Kutsal Kitap cine tutulan ya da cinler tarafından etkilenen insanlar hakkında örnekler verir. Bu örneklerden cinlerin etkisinin bazı belirtilerini görebilir ve bir insanın cine nasıl tutulduğu konusunda anlayış kazanabiliriz. Kutsal Kitap’ta bununla ilgili olan ayetlerden bazıları şunlardır: Matta 9:32-33; 12:22; 17:18; Markos 5:1-20; 7:26-30; Luka 4:33-36; Luka 22:3; Elçilerin İşleri 16:16-18. Bu ayetlerden bazılarında, cine tutulmuşluk, konuşamamak, sara benzeri belirtiler, körlük vb. gibi fiziksel rahatsızlıklara neden olur. Başka durumlarda, kişinin kötü şeyler yapmasına neden olur, bunun en büyük örneği Yahuda’dır. Elçilerin İşleri 16:16-18’da, ruhun bir köle kıza öğrenmiş olduklarının ötesinde olan şeyleri bilme konusunda bir yetenek verdiği görülmektedir. Birçok cine tutulmuş olan (Tümen) Gadaralı adamın insanüstü bir kuvveti vardı ve mezar taşlarının arasında çıplak olarak yaşıyordu. Kral Saul, Rab’be isyan ettikten sonra, kötü bir ruh ona sıkıntı çektiriyordu (1 Samuel 16:14-15; 18:10-11; 19:9-10), bunun belirgin etkisi de depresyonlu bir ruh hali ve içinde Davut’u öldürmek için artan bir arzunun bulunmasıydı.

Böylece cine tutulmanın birçok olası belirtisi vardır. Bunların arasında şunları sayabiliriz: Gerçekten var olan bir fiziksel bir sorundan ötürü olamayacak fiziksel bir bozukluk, depresyon ya da saldırganlık gibi kişilik değişimi, doğaüstü kuvvet, utanmaz bir açık saçıklık, anti sosyal davranışlar ve belki de kişinin doğal olarak bilemeyeceği bilgileri paylaşma yeteneği. Bu özelliklerin hepsi değilse de, hemen hemen hepsinin başka açıklamaları olabileceğine dikkat etmek önemlidir. Bu yüzden her morali bozuk ve depresyondaki insanı ya da sarası olan kişiyi cine tutulmuş şeklinde etiketlememek çok önemlidir. Diğer yandan, batılı kültürler cinlerin insanların hayatındaki rolünü büyük bir olasılıkla yeterince ciddiye almamaktadır.
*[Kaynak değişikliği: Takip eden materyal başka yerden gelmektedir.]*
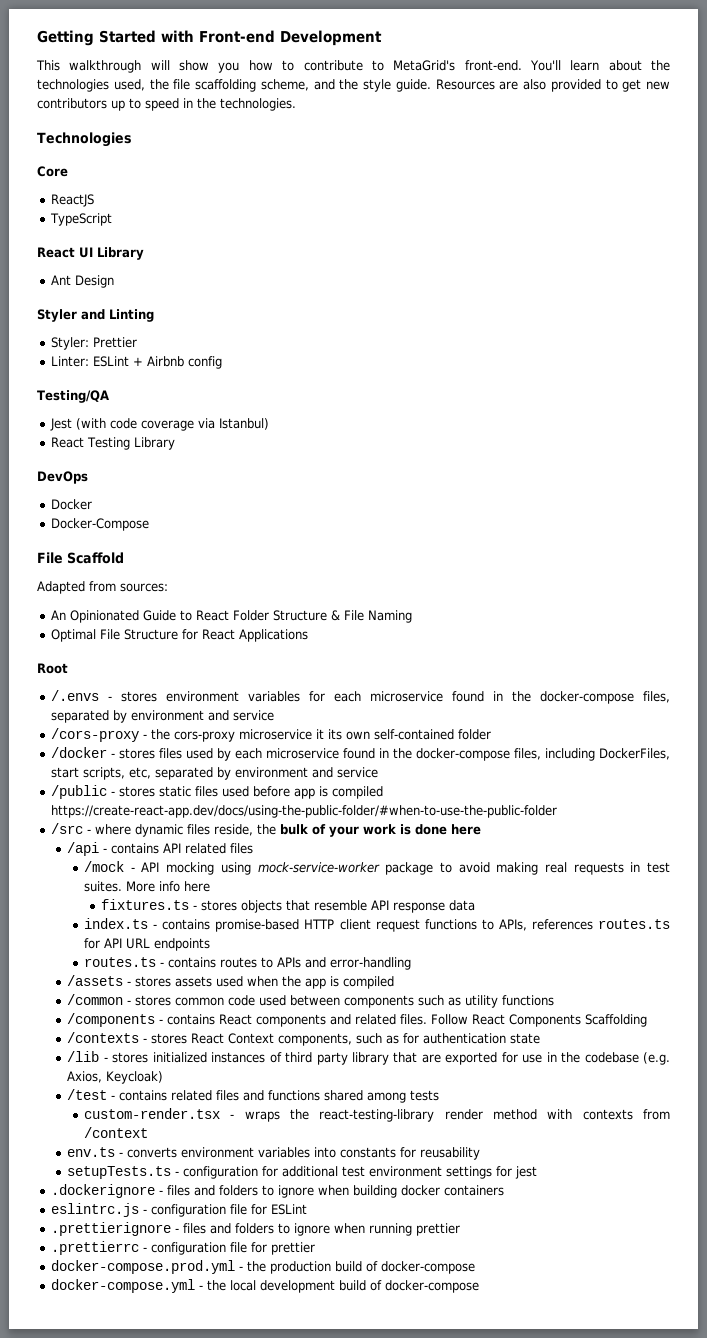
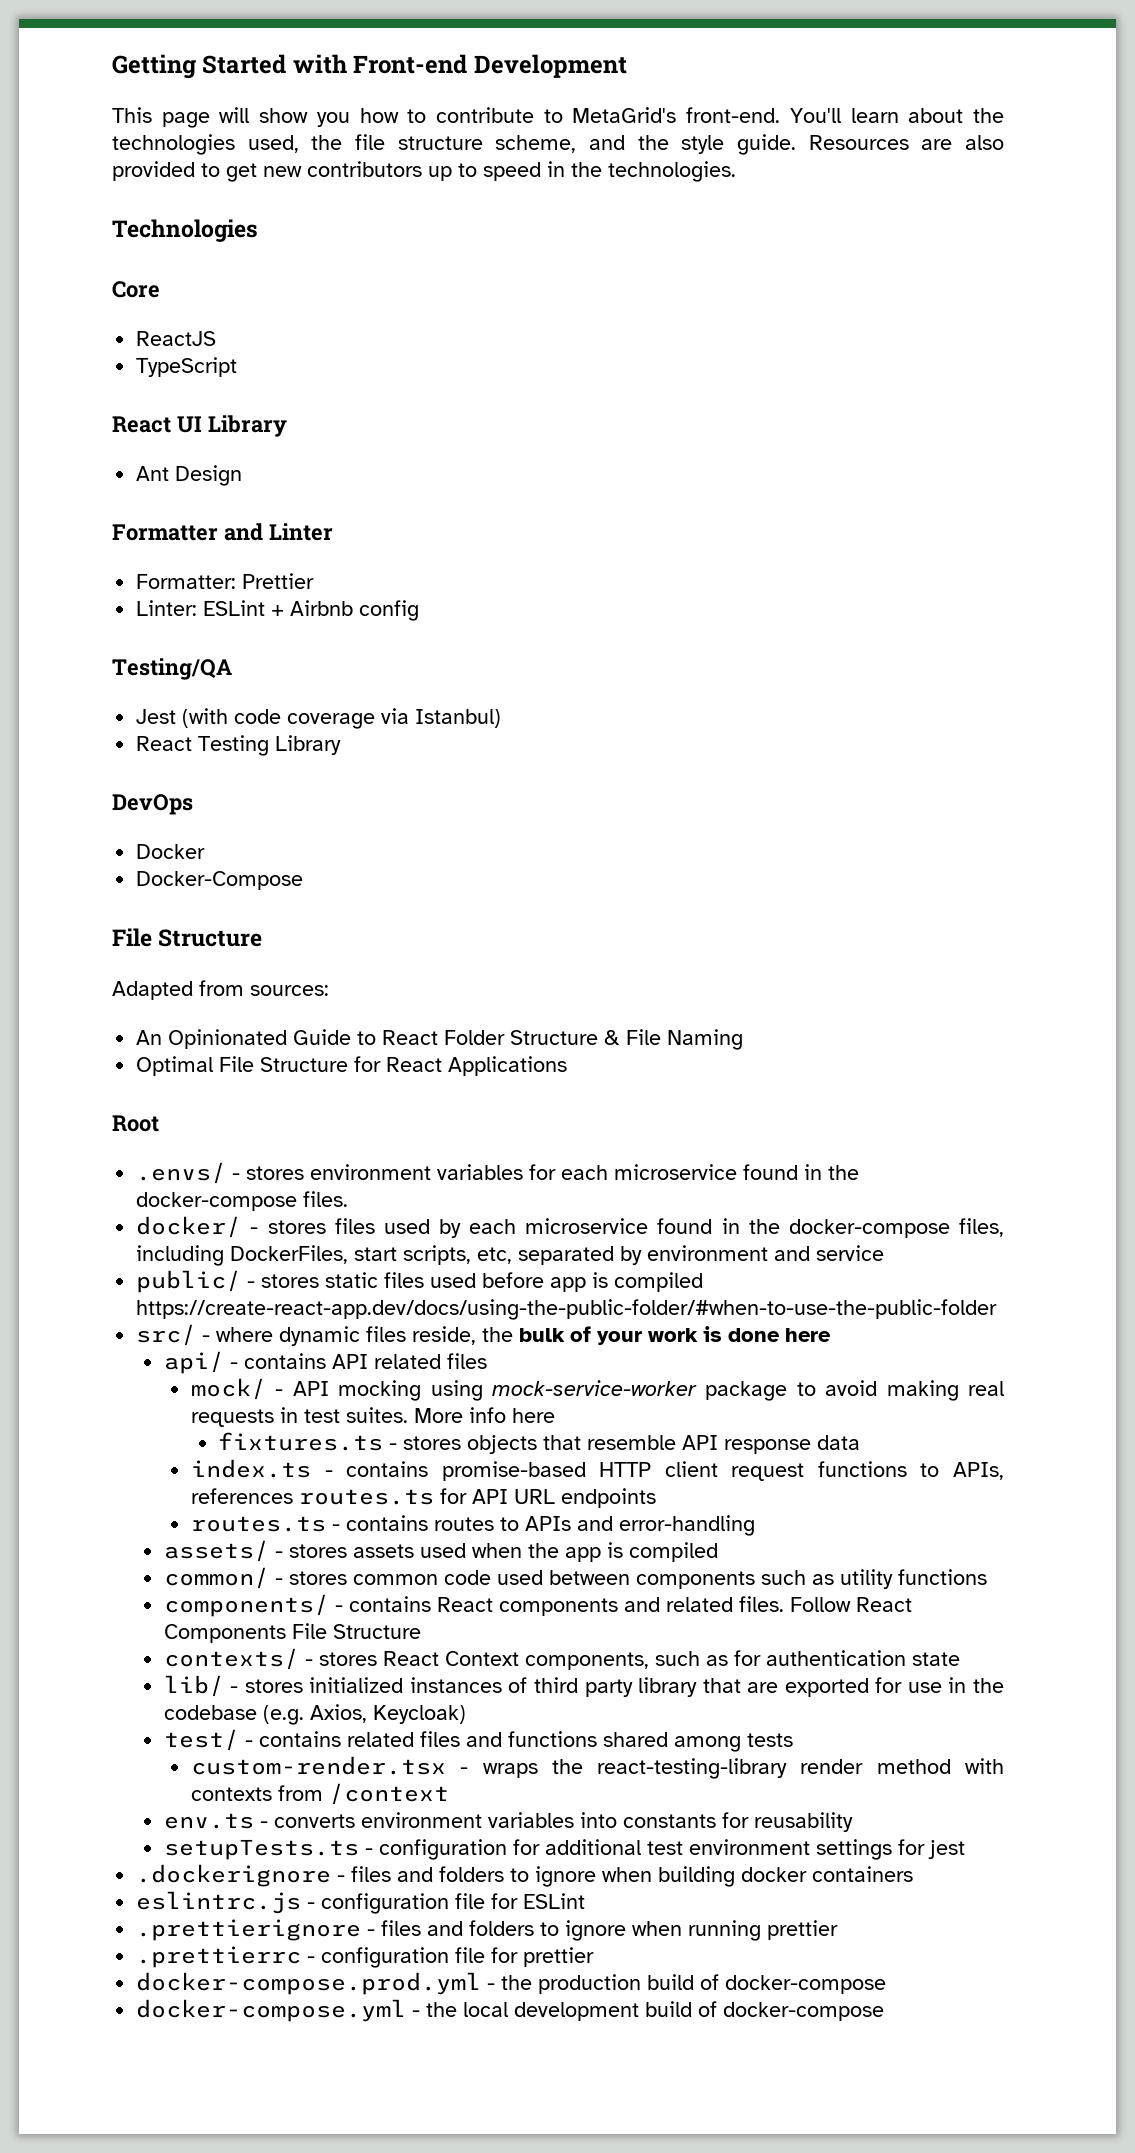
- This walkthrough will show you how to contribute to MetaGrid's front-end.
+ This page will show you how to contribute to MetaGrid's front-end.
- You'll learn about the technologies used, the file scaffolding scheme, and the style guide.
+ You'll learn about the technologies used, the file structure scheme, and the style guide.
- Styler and Linting
- Styler: Prettier
+ Formatter and Linter
+ Formatter: Prettier
  Docker-Compose
- File Scaffold
+ File Structure
- /.envs - stores environment variables for each microservice found in the docker-compose files, separated by environment and service
- /cors-proxy - the cors-proxy microservice it its own self-contained folder
- /docker - stores files used by each microservice found in the docker-compose files, including DockerFiles, start scripts, etc, separated by environment and service
+ .envs/ - stores environment variables for each microservice found in the docker-compose files.
+ docker/ - stores files used by each microservice found in the docker-compose files, including DockerFiles, start scripts, etc, separated by environment and service
- /public - stores static files used before app is compiled https://create-react-app.dev/docs/using-the-public-folder/#when-to-use-the-public-folder
+ public/ - stores static files used before app is compiled https://create-react-app.dev/docs/using-the-public-folder/#when-to-use-the-public-folder
- /src - where dynamic files reside, the bulk of your work is done here
+ src/ - where dynamic files reside, the bulk of your work is done here
- /api - contains API related files
+ api/ - contains API related files
- /mock - API mocking using mock-service-worker package to avoid making real requests in test suites.
+ mock/ - API mocking using mock-service-worker package to avoid making real requests in test suites.
- /assets - stores assets used when the app is compiled
+ assets/ - stores assets used when the app is compiled
- /common - stores common code used between components such as utility functions
+ common/ - stores common code used between components such as utility functions
- /components - contains React components and related files.
+ components/ - contains React components and related files.
- Follow React Components Scaffolding
- /contexts - stores React Context components, such as for authentication state
+ Follow React Components File Structure
+ contexts/ - stores React Context components, such as for authentication state
- /lib - stores initialized instances of third party library that are exported for use in the codebase (e.g. Axios, Keycloak)
+ lib/ - stores initialized instances of third party library that are exported for use in the codebase (e.g. Axios, Keycloak)
- /test - contains related files and functions shared among tests
+ test/ - contains related files and functions shared among tests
Bu fiziksel ya da duygusal farklılıklara ek olarak, cinlerin etkisini gösteren ruhsal özelliklere de bakılabilir. Bunlara, bağışlamayı ret etmek (2 Korintliler 2:10-11) ve özellikle İsa Mesih ve kefaret edici işi konusunda sahte doktrine inanmak ve sahte doktrinleri yaymak (2 Korintliler 11:3-4, 13-15; 1 Timoteos 4:1-5; 1 Yuhanna 4:1-3) da dahil olabilir.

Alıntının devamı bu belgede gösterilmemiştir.